Chronic elevated blood pressure is associated with increased pulse wave velocity (PWV; an indicator of arterial stiffness) and increased intima-media thickness (IMT) of large blood vessels, such as the carotid or femoral artery. These changes have been associated with subsequent cardiovascular risk, independent of other risk factors, including blood pressure itself, and have therefore acquired the status of surrogate CVD endpoints54-58. Obesity in youth and elevated blood pressure have been associated with increased thickness of the carotid artery wall in adolescence and early adulthood59-60. However associations between risk factors (e.g. maternal blood pressure and childhood growth) and arterial stiffness in youth have been inconsistent, with some studies showing the anticipated inverse relationship with, for example birthweight7 61, while others have shown no relation or counter-intuitive relationships with growth or maternal blood pressure 62, 6364. No study has explored the association between detailed early growth patterns, blood pressure and arterial wall thickness and stiffening, which may help to account for some of the inconsistent previous findings, and help to determine how these parameters influence structure and function of the large vessels.

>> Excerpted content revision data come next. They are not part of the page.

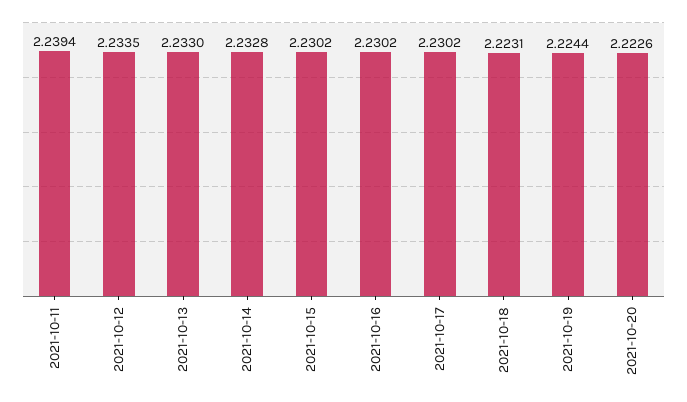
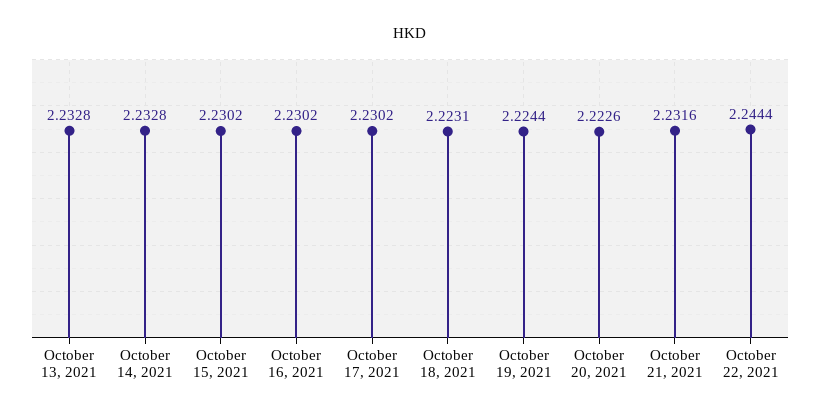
2021-10-11: 2.2394 -> none
2021-10-12: 2.2335 -> none
2021-10-13: 2.233 -> 2.2328
October 21, 2021: none -> 2.2316
October 22, 2021: none -> 2.2444

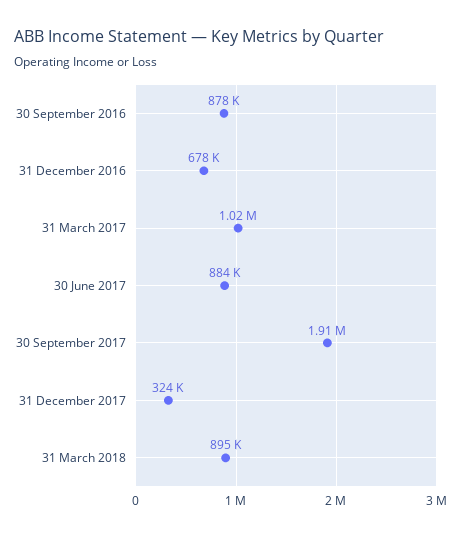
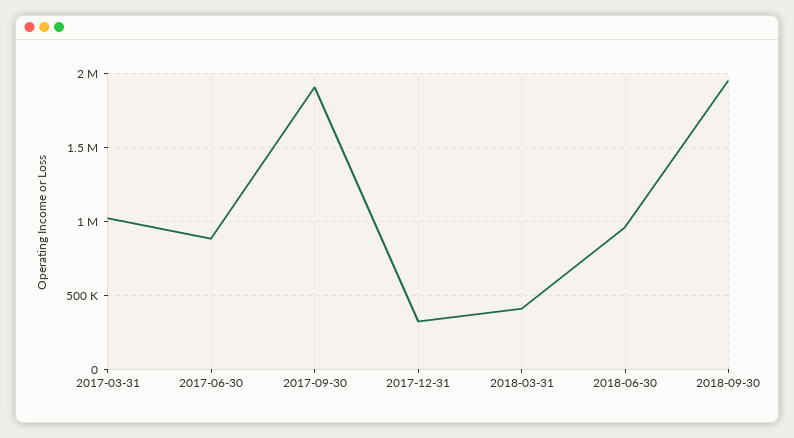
30 September 2016: 878000 -> none
31 December 2016: 678000 -> none
31 March 2018: 895000 -> 400000
2018-06-30: none -> 950000
2018-09-30: none -> 1950000

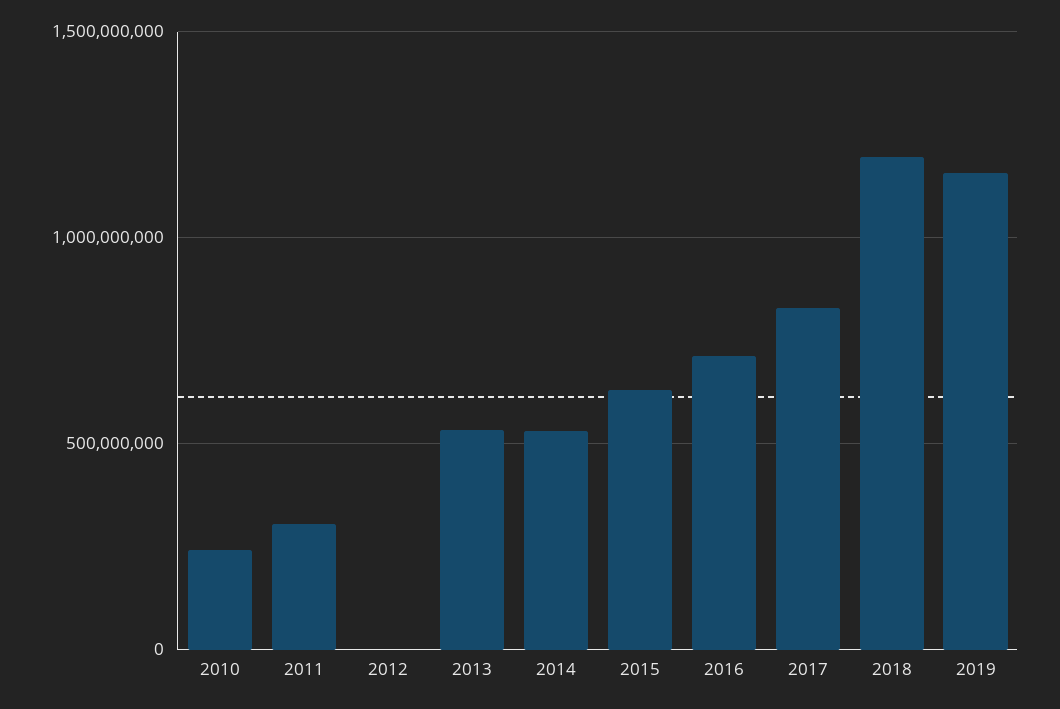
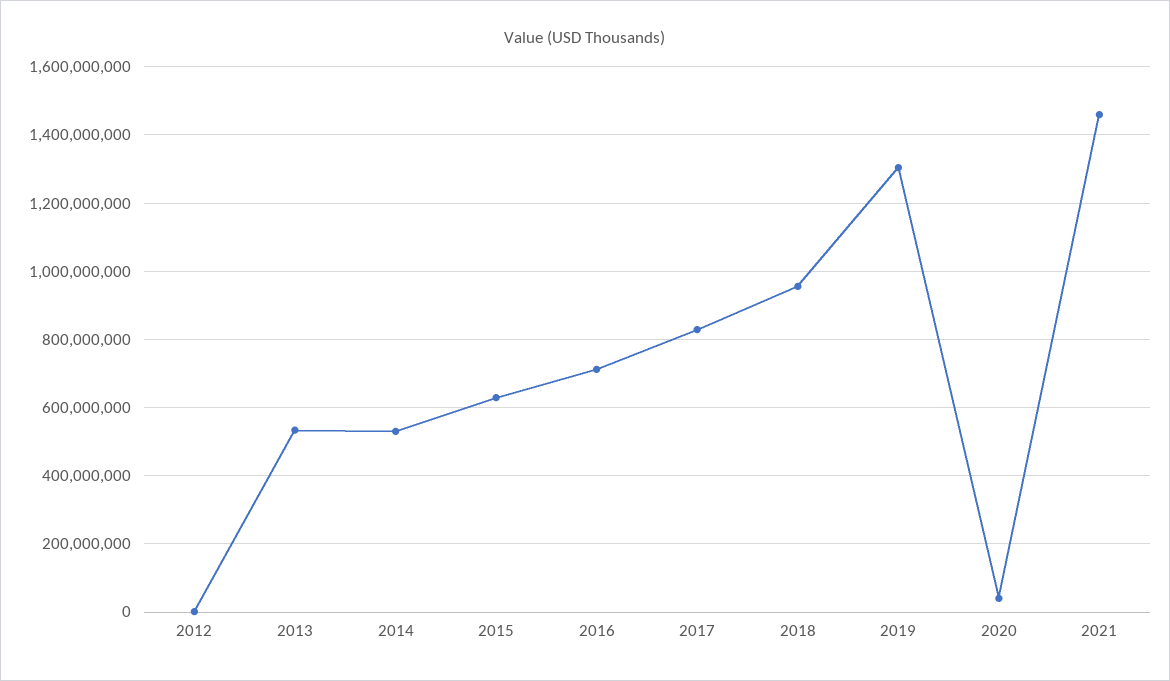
2010: 250000000 -> none
2011: 300000000 -> none
2018: 1200000000 -> 960000000
2019: 1150000000 -> 1300000000
2020: none -> 40000000
2021: none -> 1460000000

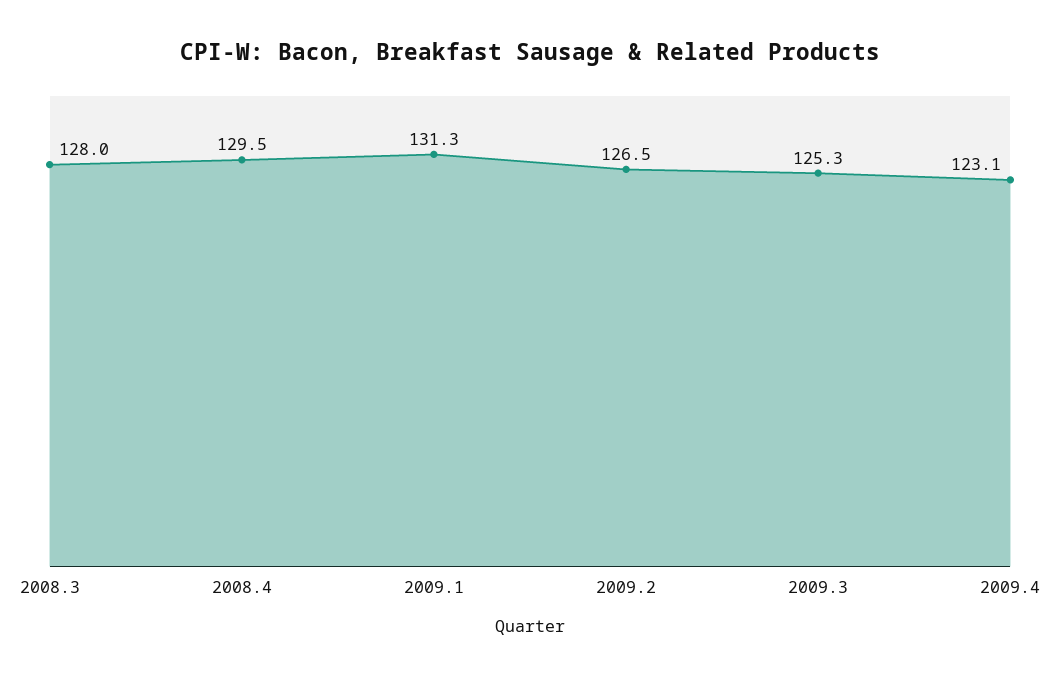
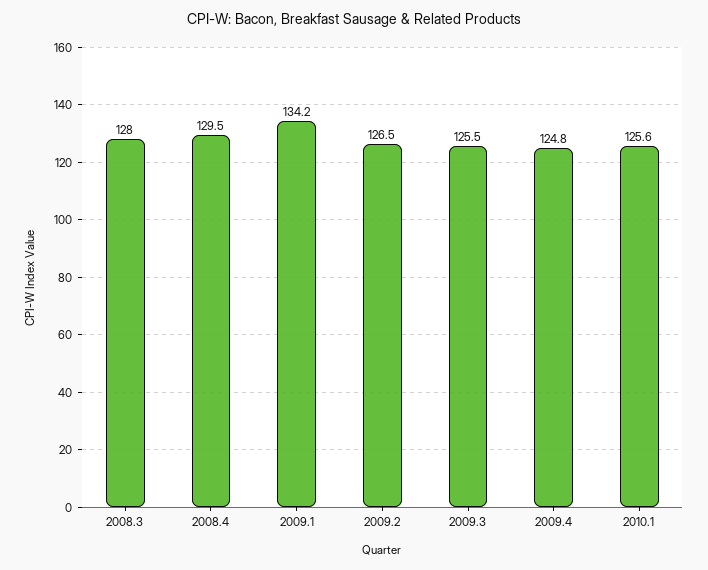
2009.1: 131.3 -> 134.2
2009.3: 125.3 -> 125.5
2009.4: 123.1 -> 124.8
2010.1: none -> 125.6

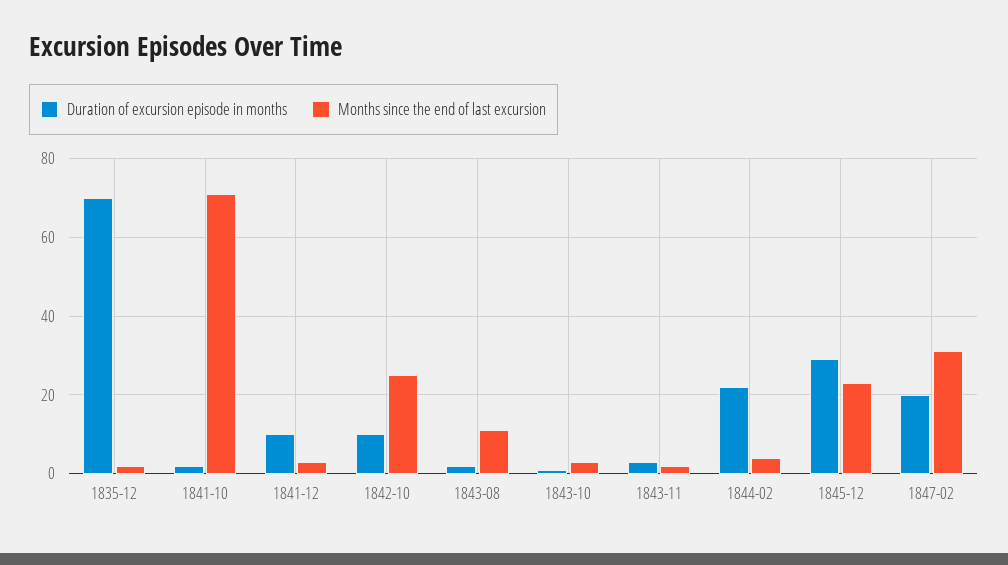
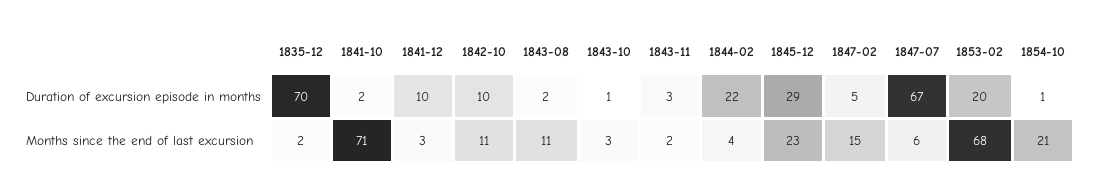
Months since the end of last excursion, 1842-10: 25 -> 11
Duration of excursion episode in months, 1847-02: 20 -> 5
Months since the end of last excursion, 1847-02: 30 -> 15
Duration of excursion episode in months, 1847-07: none -> 67
Duration of excursion episode in months, 1853-02: none -> 20
Duration of excursion episode in months, 1854-10: none -> 1
Months since the end of last excursion, 1847-07: none -> 6
Months since the end of last excursion, 1853-02: none -> 68
Months since the end of last excursion, 1854-10: none -> 21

In summary, elevated blood pressure in adolescence, tracks to adult blood pressure and subsequent CVD risk. Key determinants of blood pressure operate in early life, in particular growth trajectories, but the exact role of these determinants is unclear, and their relations with structural and functional aspects of the large vessels inconsistent. In part, previous studies may have been confounded by marked differences between brachial and central BP that are common in youth and failure to capture the full complexity of blood pressure patterns, including circadian patterns of BP, the inherent variability of BP and response to stressors. In addition, previous studies have not had a comprehensive assessment of maternal and early life influences in a sufficiently large study sample. We propose to measure such detailed aspects of BP, including central BP, wave reflection, arterial stiffness, ambulatory BP, ambulatory arterial stiffness index (AASI) 65 and dynamic BP responsiveness and relate these to key determinants such as early life influences, particularly post-natal growth trajectories and current obesity, and with surrogate CVD outcomes (i.e. carotid IMT, PWV) in the ALSPAC cohort.